» **Task instructions**
Gather all lines with "content" from the records.

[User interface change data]

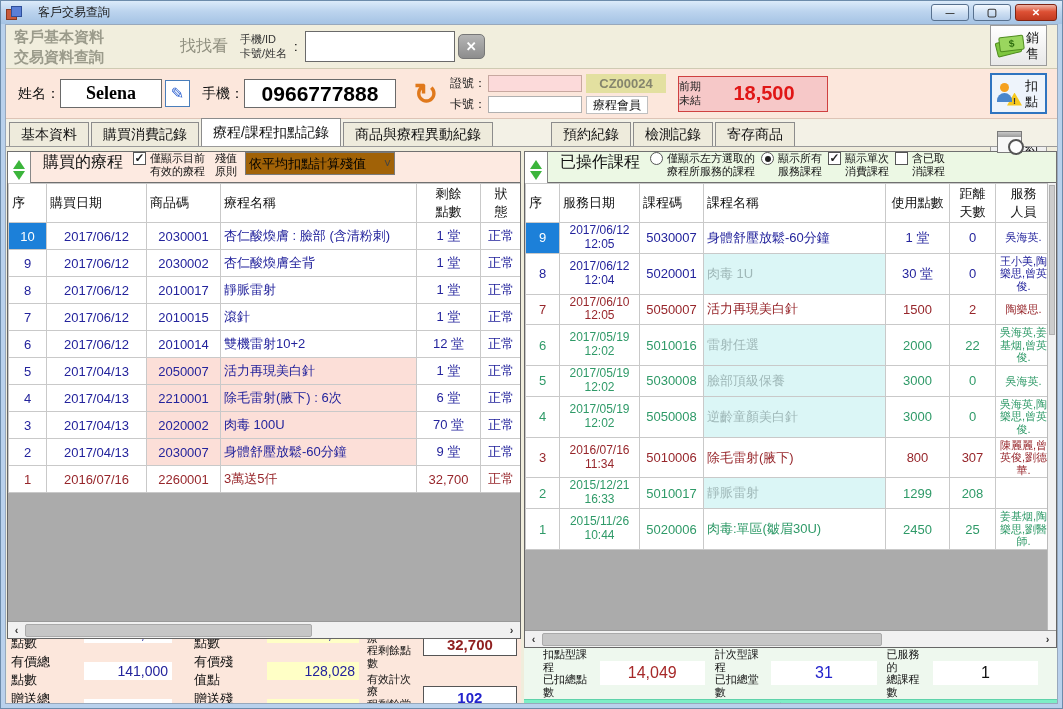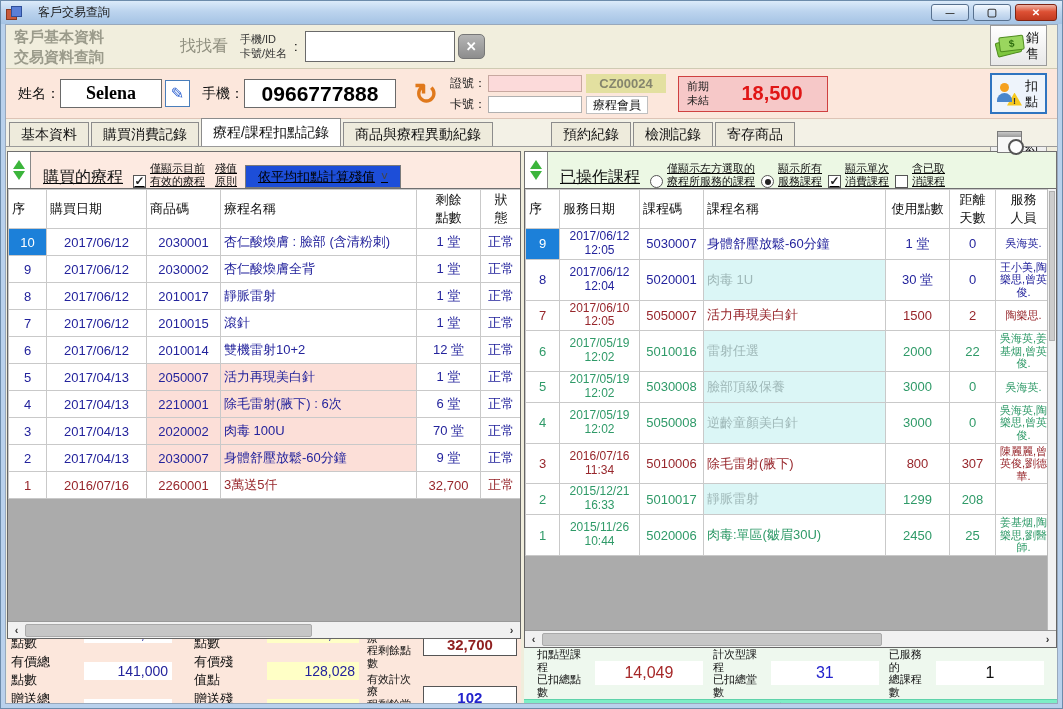--- a/index.html
+++ b/index.html
@@ -70,7 +70,7 @@
                 font-size:12px; text-align:center; line-height:17px; margin-left:4px; padding:0 2px; }
   .prev-box { width:150px; height:36px; border:1px solid #cf4040; background:#f6c8c8;
               display:flex; align-items:center; margin-left:12px; flex:none; }
-  .prev-lbl { font-size:11px; color:#222; line-height:1.2; margin:0 8px; white-space:pre-line; }
+  .prev-lbl { font-size:11px; color:#222; line-height:1.2; margin:0 0; white-space:pre-line; }
   .prev-val { color:#e01616; font-weight:bold; font-size:20px; flex:1; text-align:center; }
   .actions { margin-left:auto; margin-right:10px; display:flex; gap:7px;flex-direction:column; }
   .action-btn { width:57px; height:41px; border:1px solid #9a9a9a; background:linear-gradient(#ffffff,#e8e8e8);

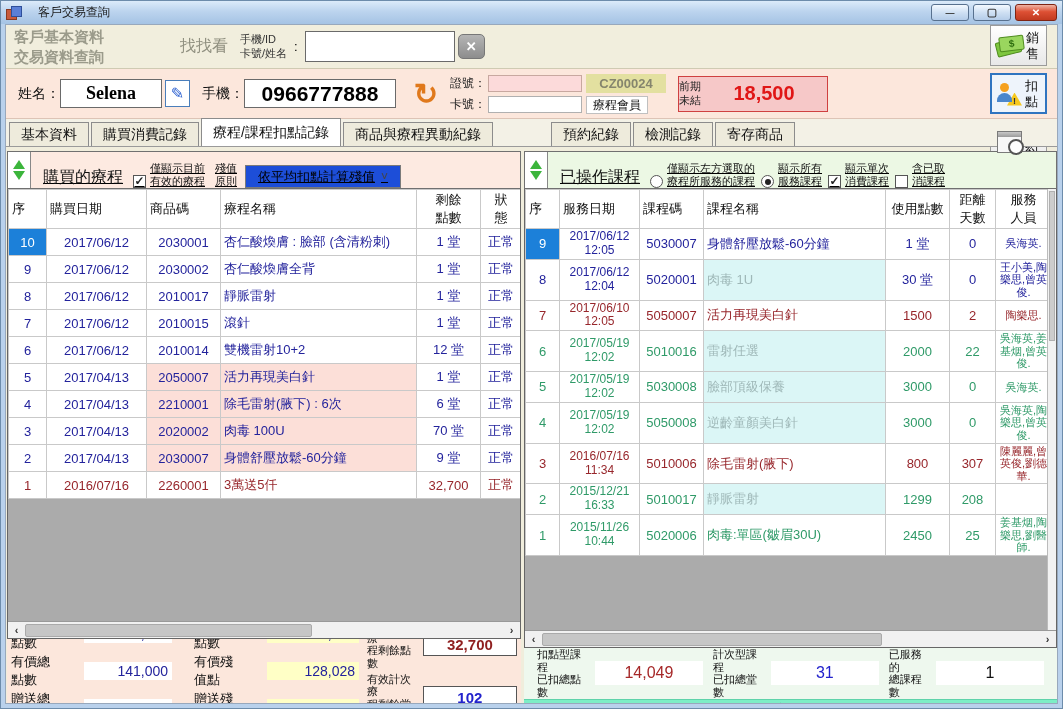--- a/index.html
+++ b/index.html
@@ -112,7 +112,7 @@
   .panel.left { width:514px; flex:none; }
   .panel.right { flex:1; }
 
-  .panel-header { height:38px; display:flex; align-items:flex-end; border:1px solid #707070; flex:none;text-decoration:underline; }
+  .panel-header { height:32px; display:flex; align-items:flex-start; border:1px solid #707070; flex:none; }
   .panel-header.pink { background:#fdeae1; }
   .panel-header.green { background:#ecf8e4; }
   .arrows-box { width:23px; height:36px; background:#fff; border-right:1px solid #888;

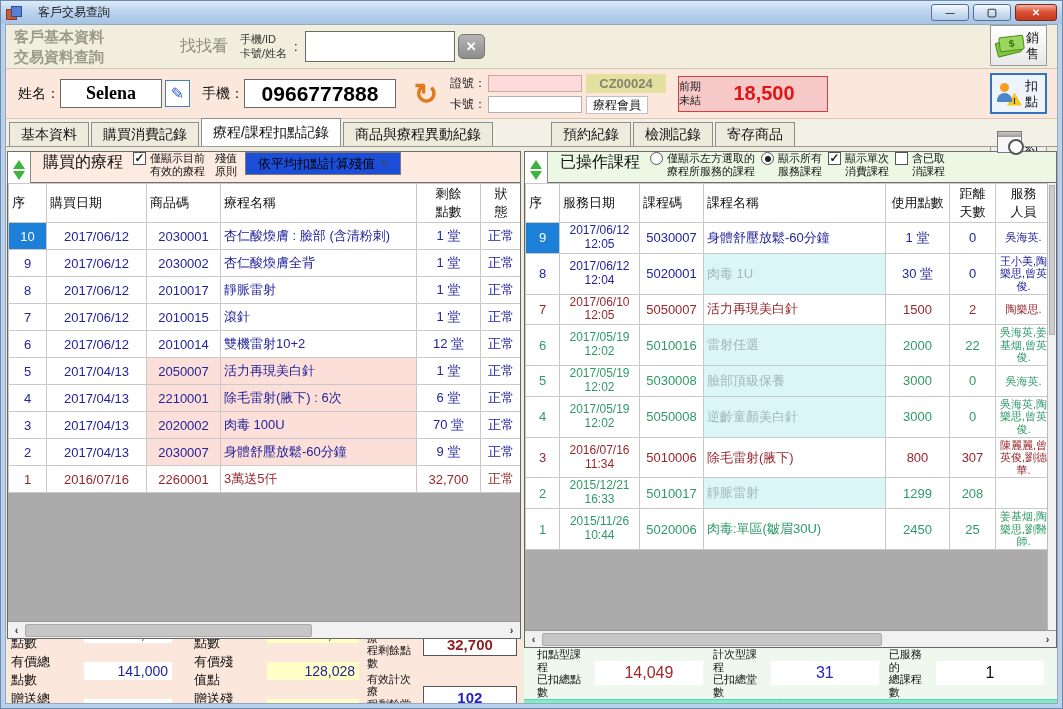--- a/index.html
+++ b/index.html
@@ -129,8 +129,8 @@
         display:flex; align-items:center; justify-content:center; }
   .rb.checked::before { content:""; width:6px; height:6px; border-radius:50%; background:#222; }
   .small2 { font-size:11px; line-height:1.2; margin:0 6px 0 4px; white-space:pre-line; color:#111; }
-  .select { height:23px; min-width:150px; border:1px solid #7a7a7a; background:#1d4ed8;
-            display:flex; align-items:center; font-size:13px; padding:0 12px; margin-left:2px; }
+  .select { height:23px; min-width:150px; border:1px solid #7a7a7a; background:#a16207;
+            display:flex; align-items:center; font-size:13px; padding:0 3px; margin-left:2px; }
   .select .arr { margin-left:auto; font-size:9px; color:#444; padding-left:6px; }
   .select .arr::before { content:"˅"; font-size:12px; }
 

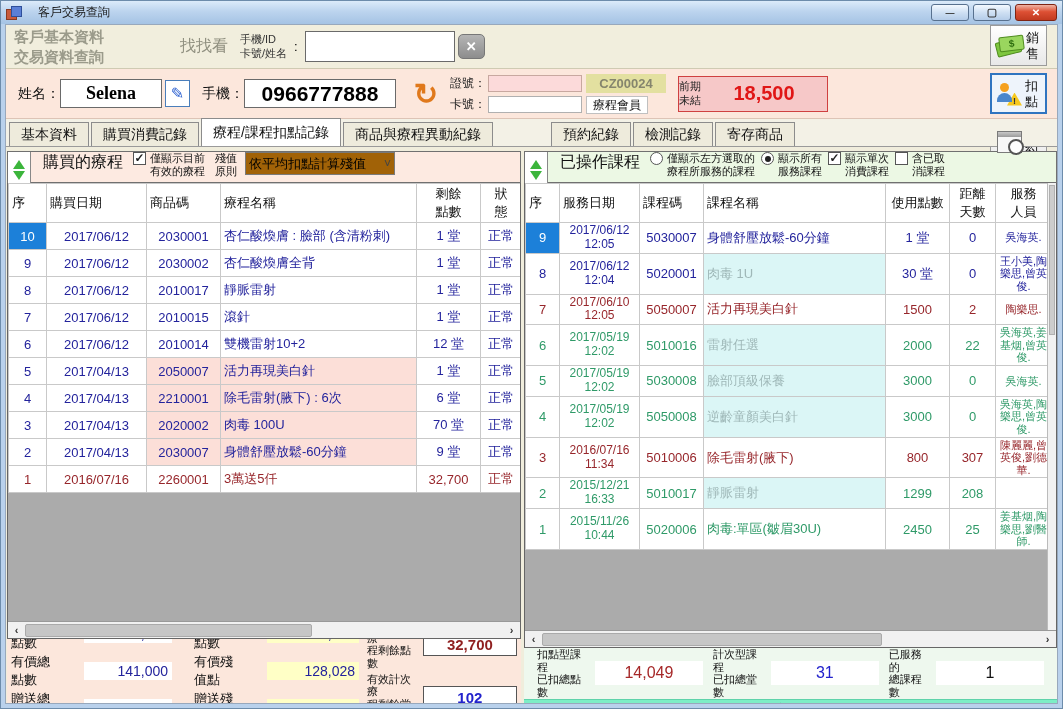--- a/index.html
+++ b/index.html
@@ -178,7 +178,7 @@
 
   
   .summary-right { height:55px; background:#eef8ee; display:flex; flex-direction:column; flex:none; }
-  .sum-items { flex:1; display:flex; align-items:center; gap:10px; padding:0 13px; }
+  .sum-items { flex:1; display:flex; align-items:center; gap:10px; padding:0 19px; }
   .ritem { display:flex; align-items:center; gap:5px; }
   .ritem-lbl { font-size:11px; line-height:1.15; white-space:pre-line; color:#111; }
   .ritem-val { width:112px; height:24px; background:#fff; text-align:center; font-size:16px;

» **Answer section**
         display:flex; align-items:center; justify-content:center; }
   .rb.checked::before { content:""; width:6px; height:6px; border-radius:50%; background:#222; }
   .select .arr::before { content:"˅"; font-size:12px; }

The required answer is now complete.